There are several factors that go into determining whether a case warrants a lawsuit. It is best to contact us to discuss your injuries, and we can determine whether our involvement is needed or beneficial for you. If you wait, evidence can disappear, and memories can fade, and if your injury ends up being more significant than you first thought, it may be difficult to gather all the evidence needed for a persuasive and successful personal injury lawsuit.
How long you have to file a claim depends on the nature of your claim. Wrongful death, product liability, sexual abuse involving minors, medical malpractice, general negligence claims, and claims against the State of Connecticut each have different and unique statutes of limitations.
Generally, for negligence claims in Connecticut, a person has 2 years from the date the injury occurred or was discovered to bring a lawsuit but not more than 3 years from the date of the negligent act under Connecticut General Statutes § 52-584. If a death was caused, known as a “wrongful death” claim, it is generally 2 years from the date of the person’s death and no more than 5 years from the date of the negligent act, under Connecticut General Statutes § 52-555.

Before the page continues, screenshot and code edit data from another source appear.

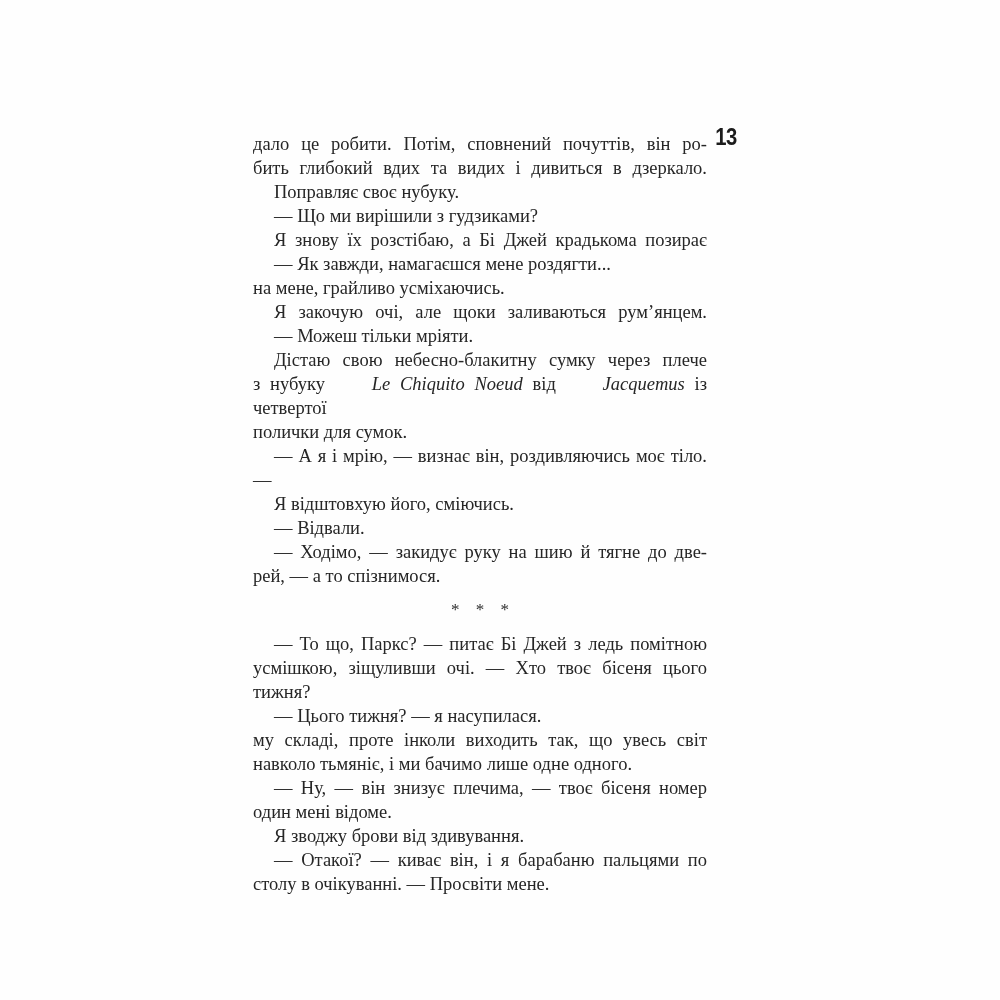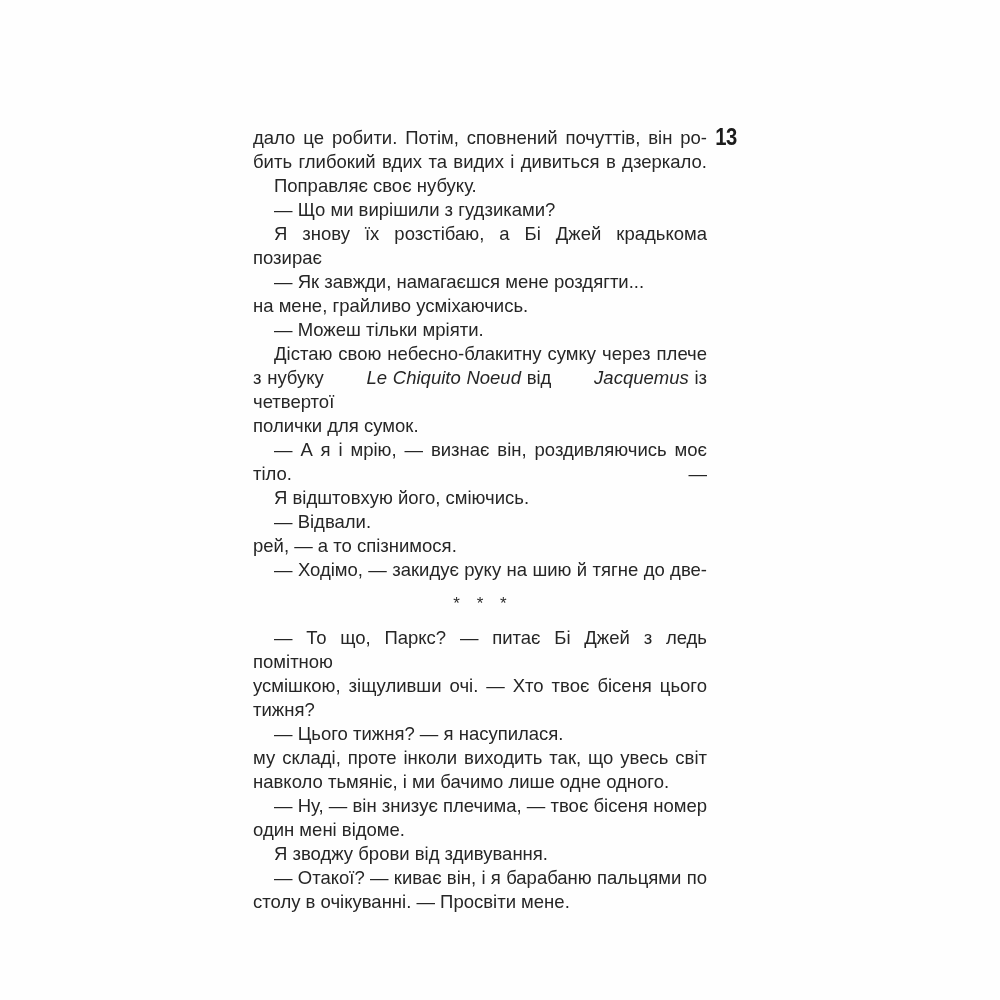--- a/index.html
+++ b/index.html
@@ -23,23 +23,23 @@
     font-family: "Liberation Sans", sans-serif;
     font-weight: 700;
     font-size: 23px;
     letter-spacing: -0.5px;
     color: #1c1c1c;
     transform: scaleX(0.88);
   }
   .text-column {
     position: absolute;
     left: 253px;
-    top: 126px;
+    top: 132px;
     width: 454px;
-    font-family: Liberation Sans, sans-serif;
+    font-family: Liberation Serif, serif;
     font-size: 18.5px;
     color: #262626;
   }
   .line {
     line-height: 24px;
     min-height: 24px;
     white-space: normal;
   }
   .line.indent {
     text-indent: 21px;
@@ -66,29 +66,30 @@
 <div class="page">
   <div class="page-number">13</div>
   <div class="text-column" id="text-column">
       <div class="line justify"><span>дало це робити. Потім, сповнений почуттів, він ро-</span></div>
       <div class="line justify"><span>бить глибокий вдих та видих і дивиться в дзеркало.</span></div>
       <div class="line indent"><span>Поправляє своє нубуку.</span></div>
       <div class="line indent"><span>— Що ми вирішили з гудзиками?</span></div>
       <div class="line indent justify"><span>Я знову їх розстібаю, а Бі Джей крадькома позирає</span></div>
       <div class="line indent"><span>— Як завжди, намагаєшся мене роздягти...</span></div>
       <div class="line"><span>на мене, грайливо усміхаючись.</span></div>
+      <div class="line indent justify"><span>Я закочую очі, але щоки заливаються рум’янцем.</span></div>
       <div class="line indent"><span>— Можеш тільки мріяти.</span></div>
       <div class="line indent justify"><span>Дістаю свою небесно-блакитну сумку через плече</span></div>
       <div class="line justify"><span>з нубуку </span><i>Le Chiquito Noeud</i><span> від </span><i>Jacquemus</i><span> із четвертої</span></div>
       <div class="line"><span>полички для сумок.</span></div>
       <div class="line indent justify"><span>— А я і мрію, — визнає він, роздивляючись моє тіло. —</span></div>
       <div class="line indent"><span>Я відштовхую його, сміючись.</span></div>
       <div class="line indent"><span>— Відвали.</span></div>
+      <div class="line indent justify"><span>— Ходімо, — закидує руку на шию й тягне до две-</span></div>
       <div class="line"><span>рей, — а то спізнимося.</span></div>
-      <div class="line indent justify"><span>— Ходімо, — закидує руку на шию й тягне до две-</span></div>
       <div class="separator">* * *</div>
       <div class="line indent justify"><span>— То що, Паркс? — питає Бі Джей з ледь помітною</span></div>
       <div class="line justify"><span>усмішкою, зіщуливши очі. — Хто твоє бісеня цього</span></div>
       <div class="line"><span>тижня?</span></div>
       <div class="line indent"><span>— Цього тижня? — я насупилася.</span></div>
       <div class="line justify"><span>му складі, проте інколи виходить так, що увесь світ</span></div>
       <div class="line"><span>навколо тьмяніє, і ми бачимо лише одне одного.</span></div>
       <div class="line indent justify"><span>— Ну, — він знизує плечима, — твоє бісеня номер</span></div>
       <div class="line"><span>один мені відоме.</span></div>
       <div class="line indent"><span>Я зводжу брови від здивування.</span></div>

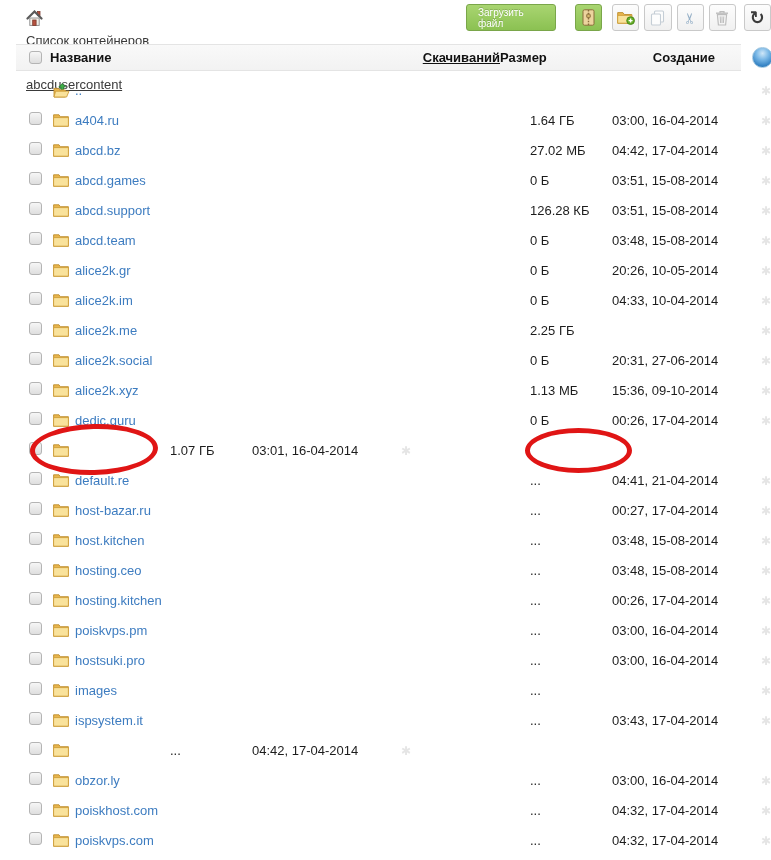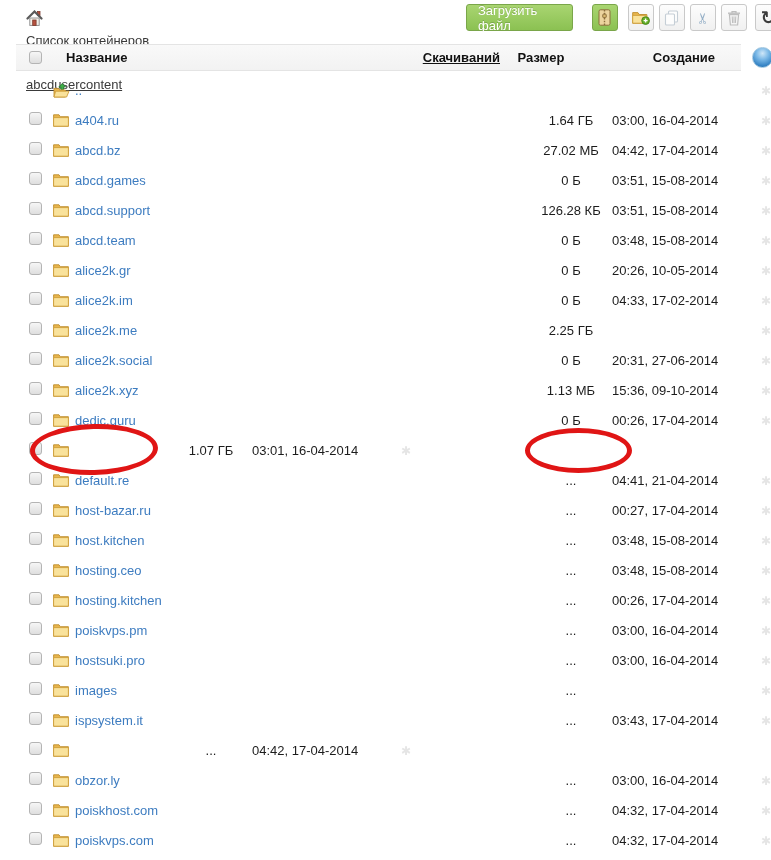--- a/index.html
+++ b/index.html
@@ -23,21 +23,21 @@
     height:27px; border-radius:3px; border:1px solid #c9c9c9;
     background:linear-gradient(#fdfdfd,#f0f0f0);
     display:flex; align-items:center; justify-content:center; cursor:pointer;
   }
   .btn.green {
     border:1px solid #79a capital;
     border:1px solid #7aa64a;
     background:linear-gradient(#a9d571,#8bc152);
   }
   .btn.disabled { cursor:default; }
-  .btn-upload { padding:12px 11px; color:#fff; font-size:13px; text-shadow:0 -1px 0 rgba(0,0,0,.18); margin-right:19px; }
+  .btn-upload { padding:12px 11px; color:#fff; font-size:10px; text-shadow:0 -1px 0 rgba(0,0,0,.18); margin-right:19px; }
   .btn-ico { width:30px; }
   .m10 { margin-right:10px; } .m5 { margin-right:5px; } .m8 { margin-right:8px; }
   .scissors { font-size:15px; color:#93aec6; transform:rotate(-90deg); }
   .refresh-glyph { font-size:18px; color:#3c3c3c; font-weight:bold; line-height:1; }
 
   
   .thead {
     position:absolute; left:16px; top:44px; width:725px; height:27px;
     background:linear-gradient(#f9f9f9,#f2f2f2);
     border-top:1px solid #e4e4e4; border-bottom:1px solid #e4e4e4;
@@ -46,36 +46,36 @@
   .globe {
     position:absolute; left:752px; top:47px; width:21px; height:21px; border-radius:50%;
     background:radial-gradient(circle at 50% 28%, #cfe7f8 0%, #79b7e6 38%, #3583c4 75%, #2a6ba8 100%);
     border:1px solid #9ec4de; cursor:pointer;
   }
   .cb {
     width:13px; height:13px; border:1px solid #b4b4b4; border-radius:3px;
     background:linear-gradient(#f6f6f6,#dedede); display:inline-block; cursor:pointer;
   }
   .hd-check { margin-left:13px; }
-  .hd-name { margin-left:24px; flex:1; }
+  .hd-name { margin-left:8px; flex:1; }
   .col-dl   { width:100px; text-align:right;text-decoration:underline; }
-  .col-size { width:82px;  text-align:center; }
+  .col-size { width:82px;  text-align:left; }
   .col-date { width:133px; text-align:right; }
   .col-gear { width:26px; }
 
   
   .tbody { position:absolute; left:16px; top:75px; width:755px; }
   .row { display:flex; align-items:center; height:30px; position:relative; }
   .cell-check { width:13px; margin-left:13px; }
   .cell-icon  { width:17px; margin-left:11px; display:flex; align-items:center; }
   .cell-name  { margin-left:5px; flex:1; overflow:hidden; white-space:nowrap; }
   .cell-name a { color:#3d7cc0; text-decoration:none; cursor:pointer; }
   .cell-dl, .cell-size, .cell-date { color:#1c1c1c; }
   .cell-dl   { width:100px; text-align:right; }
-  .cell-size { width:82px;  text-align:center; }
+  .cell-size { width:82px;  text-align:left; }
   .cell-date { width:133px; text-align:left; }
   .cell-gear { width:26px; text-align:right; padding-right:0; }
   .gear-faint { color:#e5e5e5; font-size:12px; padding-left:12px; }
 
   
   .red-ellipse {
     position:absolute; border:5px solid #e01515; border-radius:50%;
     background:transparent; pointer-events:none;
   }
   .ellipse-name { left:30px; top:424px; width:128px; height:51px; transform:rotate(-1.5deg); }
@@ -279,21 +279,21 @@
       <span class="cell-check"><span class="cb"></span></span>
       <span class="cell-icon">
         <svg width="16" height="13" viewBox="0 0 16 13">
           <path d="M0.6 0.8 h5.4 l1.4 1.9 h8 v9.5 h-14.8 z" fill="#e9b64e" stroke="#bd8d2e" stroke-width="0.9"></path>
           <path d="M0.6 3.6 h14.8 v8.6 h-14.8 z" fill="#f9e29b" stroke="#cf9f3a" stroke-width="0.9"></path>
         </svg>
       </span>
       <span class="cell-name"><a>alice2k.im</a></span>
       <span class="cell-dl"></span>
       <span class="cell-size">0 Б</span>
-      <span class="cell-date">04:33, 17-02-2014</span>
+      <span class="cell-date">04:33, 10-04-2014</span>
       <span class="cell-gear"><span class="gear-faint">✱</span></span>
     </div>
 
     <div class="row">
       <span class="cell-check"><span class="cb"></span></span>
       <span class="cell-icon">
         <svg width="16" height="13" viewBox="0 0 16 13">
           <path d="M0.6 0.8 h5.4 l1.4 1.9 h8 v9.5 h-14.8 z" fill="#e9b64e" stroke="#bd8d2e" stroke-width="0.9"></path>
           <path d="M0.6 3.6 h14.8 v8.6 h-14.8 z" fill="#f9e29b" stroke="#cf9f3a" stroke-width="0.9"></path>
         </svg>

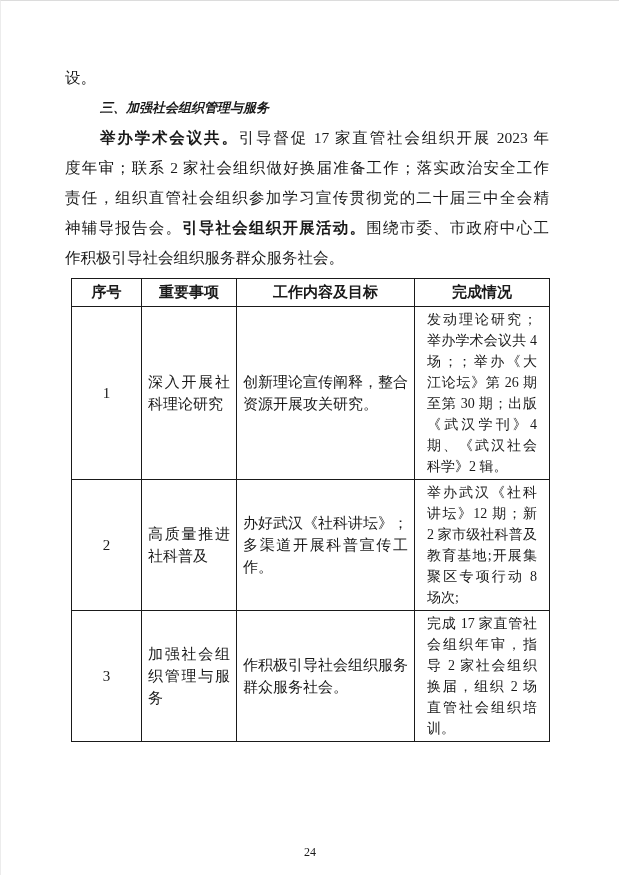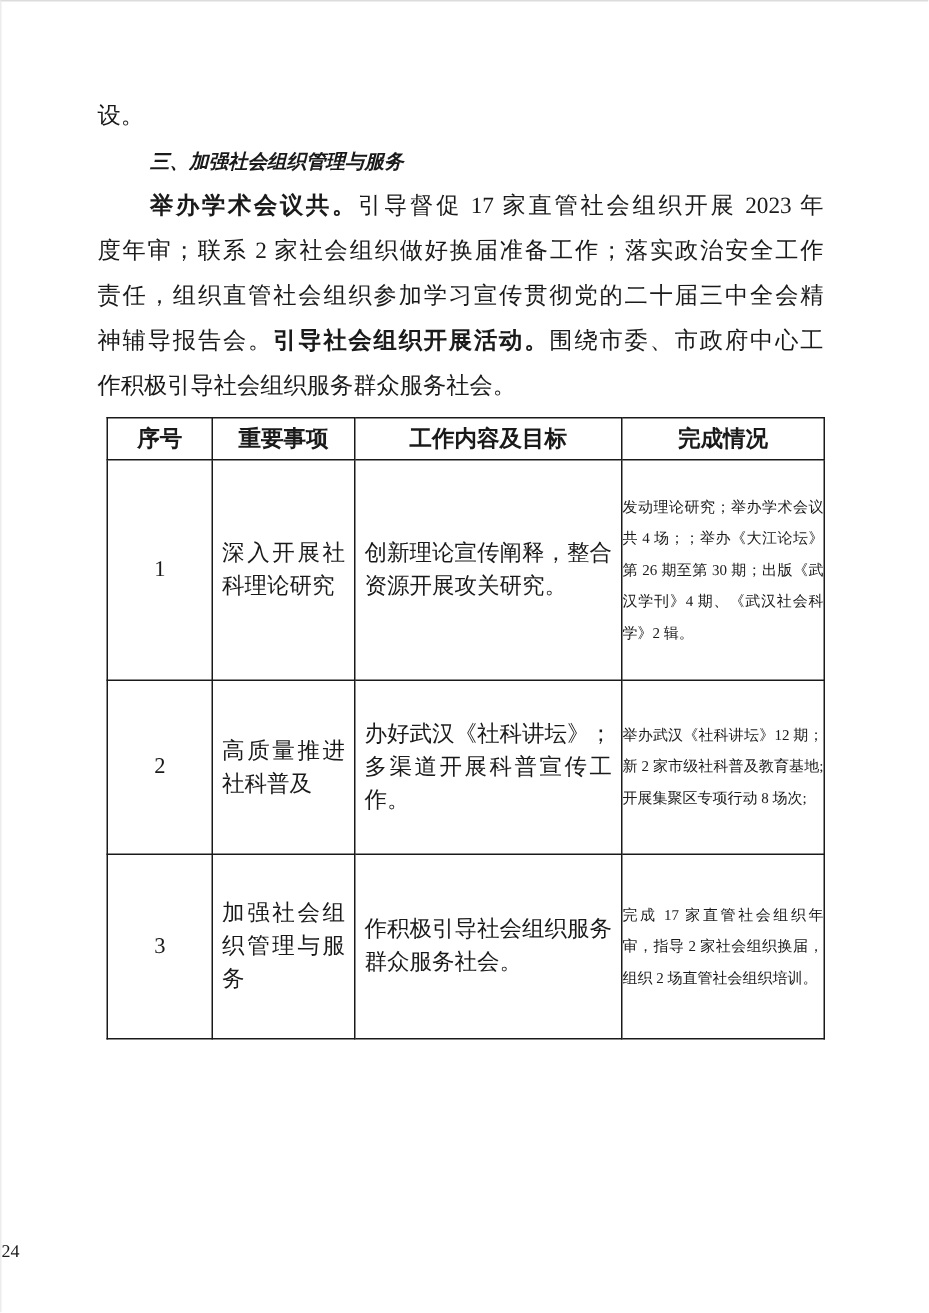--- a/index.html
+++ b/index.html
@@ -76,34 +76,35 @@
     font-size: 15px;
   }
   td.item, td.contentc {
     padding: 2px 6px;
     font-size: 15px;
     line-height: 22px;
     text-align: justify;
     text-justify: inter-character;
   }
   td.status {
-    padding: 2px 0;
-    font-size: 10px;
+    padding: 2px 12px;
+    font-size: 14px;
     line-height: 21px;
     text-align: justify;
     text-justify: inter-character;
   }
   tr.r1 { height: 147px; }
   tr.r2 { height: 116px; }
   tr.r3 { height: 123px; }
   .page-number {
     position: absolute;
     left: 0;
     right: 0;
-    top: 826px;
+    top: 844px;
+    text-align: center;
     font-size: 12px;
     color: #1a1a1a;
   }
 </style>
 </head>
 <body>
 
 <div class="page">
   <div class="content">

Product liability claims are governed by the Connecticut Product Liability Act and generally require that a lawsuit be commenced within 3 years of the date of the injury or from when the injury was first discovered according to Connecticut General Statutes § 52-577a. Depending on when a product was sold, there are other limitation periods that set a maximum number of years after which a claim cannot be brought. For example, a claim may be brought against the manufacturer of a lawn mower that poses a danger because of a lack of a guard even though the mower was sold 10 years earlier as long as the mower had a useful life of at least 10 years or more.
Claims against the State of Connecticut generally are subject to a much shorter time limitation and require submission of a notice to the claims commissioner within 1 year of the date of injury unless an exception applies. Connecticut General Statutes § 4-148; 4-160.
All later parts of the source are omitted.